== Data shown ==
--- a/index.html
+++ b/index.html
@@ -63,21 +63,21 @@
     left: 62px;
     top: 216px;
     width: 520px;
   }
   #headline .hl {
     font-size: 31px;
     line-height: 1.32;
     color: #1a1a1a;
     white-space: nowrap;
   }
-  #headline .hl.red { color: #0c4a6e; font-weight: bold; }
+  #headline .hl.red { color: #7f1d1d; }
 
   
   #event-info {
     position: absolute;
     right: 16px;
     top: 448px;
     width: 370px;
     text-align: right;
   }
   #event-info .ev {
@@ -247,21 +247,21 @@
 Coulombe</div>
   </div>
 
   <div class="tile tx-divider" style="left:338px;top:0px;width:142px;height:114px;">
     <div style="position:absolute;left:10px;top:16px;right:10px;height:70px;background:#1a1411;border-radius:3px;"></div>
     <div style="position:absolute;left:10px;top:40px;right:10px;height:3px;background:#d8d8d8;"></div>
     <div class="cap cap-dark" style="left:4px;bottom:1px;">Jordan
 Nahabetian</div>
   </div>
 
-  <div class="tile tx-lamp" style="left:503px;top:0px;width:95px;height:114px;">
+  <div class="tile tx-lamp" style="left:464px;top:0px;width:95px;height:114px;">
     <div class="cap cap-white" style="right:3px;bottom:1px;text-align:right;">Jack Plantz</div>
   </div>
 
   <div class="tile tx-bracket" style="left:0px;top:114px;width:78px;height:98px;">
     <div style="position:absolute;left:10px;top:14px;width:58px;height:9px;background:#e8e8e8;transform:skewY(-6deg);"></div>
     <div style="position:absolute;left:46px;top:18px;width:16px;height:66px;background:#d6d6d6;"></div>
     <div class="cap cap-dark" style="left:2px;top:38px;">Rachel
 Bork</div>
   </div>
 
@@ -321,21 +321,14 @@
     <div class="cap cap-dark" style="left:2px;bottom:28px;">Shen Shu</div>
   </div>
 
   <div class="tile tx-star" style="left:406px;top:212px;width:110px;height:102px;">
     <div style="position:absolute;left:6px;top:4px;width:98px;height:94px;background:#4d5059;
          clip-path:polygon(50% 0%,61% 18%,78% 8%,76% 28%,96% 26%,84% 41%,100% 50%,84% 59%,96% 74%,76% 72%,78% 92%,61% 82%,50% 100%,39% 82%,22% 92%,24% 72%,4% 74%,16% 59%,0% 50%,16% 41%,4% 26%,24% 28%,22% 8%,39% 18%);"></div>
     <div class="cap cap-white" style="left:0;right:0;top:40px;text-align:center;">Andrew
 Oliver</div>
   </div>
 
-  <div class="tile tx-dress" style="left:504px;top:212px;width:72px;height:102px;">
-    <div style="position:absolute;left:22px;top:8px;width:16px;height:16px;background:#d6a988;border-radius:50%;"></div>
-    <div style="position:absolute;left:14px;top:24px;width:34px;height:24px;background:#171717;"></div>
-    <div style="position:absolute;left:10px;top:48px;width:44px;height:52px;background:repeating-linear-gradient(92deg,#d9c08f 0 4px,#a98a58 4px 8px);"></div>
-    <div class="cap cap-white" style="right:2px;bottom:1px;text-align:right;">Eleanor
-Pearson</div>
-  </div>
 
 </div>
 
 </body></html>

== Goal of the exercise ==
Take the records above and return them exactly as written.

== Answer to this problem ==
--- a/index.html
+++ b/index.html
@@ -63,21 +63,21 @@
     left: 62px;
     top: 216px;
     width: 520px;
   }
   #headline .hl {
     font-size: 31px;
     line-height: 1.32;
     color: #1a1a1a;
     white-space: nowrap;
   }
-  #headline .hl.red { color: #0c4a6e; font-weight: bold; }
+  #headline .hl.red { color: #7f1d1d; }
 
   
   #event-info {
     position: absolute;
     right: 16px;
     top: 448px;
     width: 370px;
     text-align: right;
   }
   #event-info .ev {
@@ -247,21 +247,21 @@
 Coulombe</div>
   </div>
 
   <div class="tile tx-divider" style="left:338px;top:0px;width:142px;height:114px;">
     <div style="position:absolute;left:10px;top:16px;right:10px;height:70px;background:#1a1411;border-radius:3px;"></div>
     <div style="position:absolute;left:10px;top:40px;right:10px;height:3px;background:#d8d8d8;"></div>
     <div class="cap cap-dark" style="left:4px;bottom:1px;">Jordan
 Nahabetian</div>
   </div>
 
-  <div class="tile tx-lamp" style="left:503px;top:0px;width:95px;height:114px;">
+  <div class="tile tx-lamp" style="left:464px;top:0px;width:95px;height:114px;">
     <div class="cap cap-white" style="right:3px;bottom:1px;text-align:right;">Jack Plantz</div>
   </div>
 
   <div class="tile tx-bracket" style="left:0px;top:114px;width:78px;height:98px;">
     <div style="position:absolute;left:10px;top:14px;width:58px;height:9px;background:#e8e8e8;transform:skewY(-6deg);"></div>
     <div style="position:absolute;left:46px;top:18px;width:16px;height:66px;background:#d6d6d6;"></div>
     <div class="cap cap-dark" style="left:2px;top:38px;">Rachel
 Bork</div>
   </div>
 
@@ -321,21 +321,14 @@
     <div class="cap cap-dark" style="left:2px;bottom:28px;">Shen Shu</div>
   </div>
 
   <div class="tile tx-star" style="left:406px;top:212px;width:110px;height:102px;">
     <div style="position:absolute;left:6px;top:4px;width:98px;height:94px;background:#4d5059;
          clip-path:polygon(50% 0%,61% 18%,78% 8%,76% 28%,96% 26%,84% 41%,100% 50%,84% 59%,96% 74%,76% 72%,78% 92%,61% 82%,50% 100%,39% 82%,22% 92%,24% 72%,4% 74%,16% 59%,0% 50%,16% 41%,4% 26%,24% 28%,22% 8%,39% 18%);"></div>
     <div class="cap cap-white" style="left:0;right:0;top:40px;text-align:center;">Andrew
 Oliver</div>
   </div>
 
-  <div class="tile tx-dress" style="left:504px;top:212px;width:72px;height:102px;">
-    <div style="position:absolute;left:22px;top:8px;width:16px;height:16px;background:#d6a988;border-radius:50%;"></div>
-    <div style="position:absolute;left:14px;top:24px;width:34px;height:24px;background:#171717;"></div>
-    <div style="position:absolute;left:10px;top:48px;width:44px;height:52px;background:repeating-linear-gradient(92deg,#d9c08f 0 4px,#a98a58 4px 8px);"></div>
-    <div class="cap cap-white" style="right:2px;bottom:1px;text-align:right;">Eleanor
-Pearson</div>
-  </div>
 
 </div>
 
 </body></html>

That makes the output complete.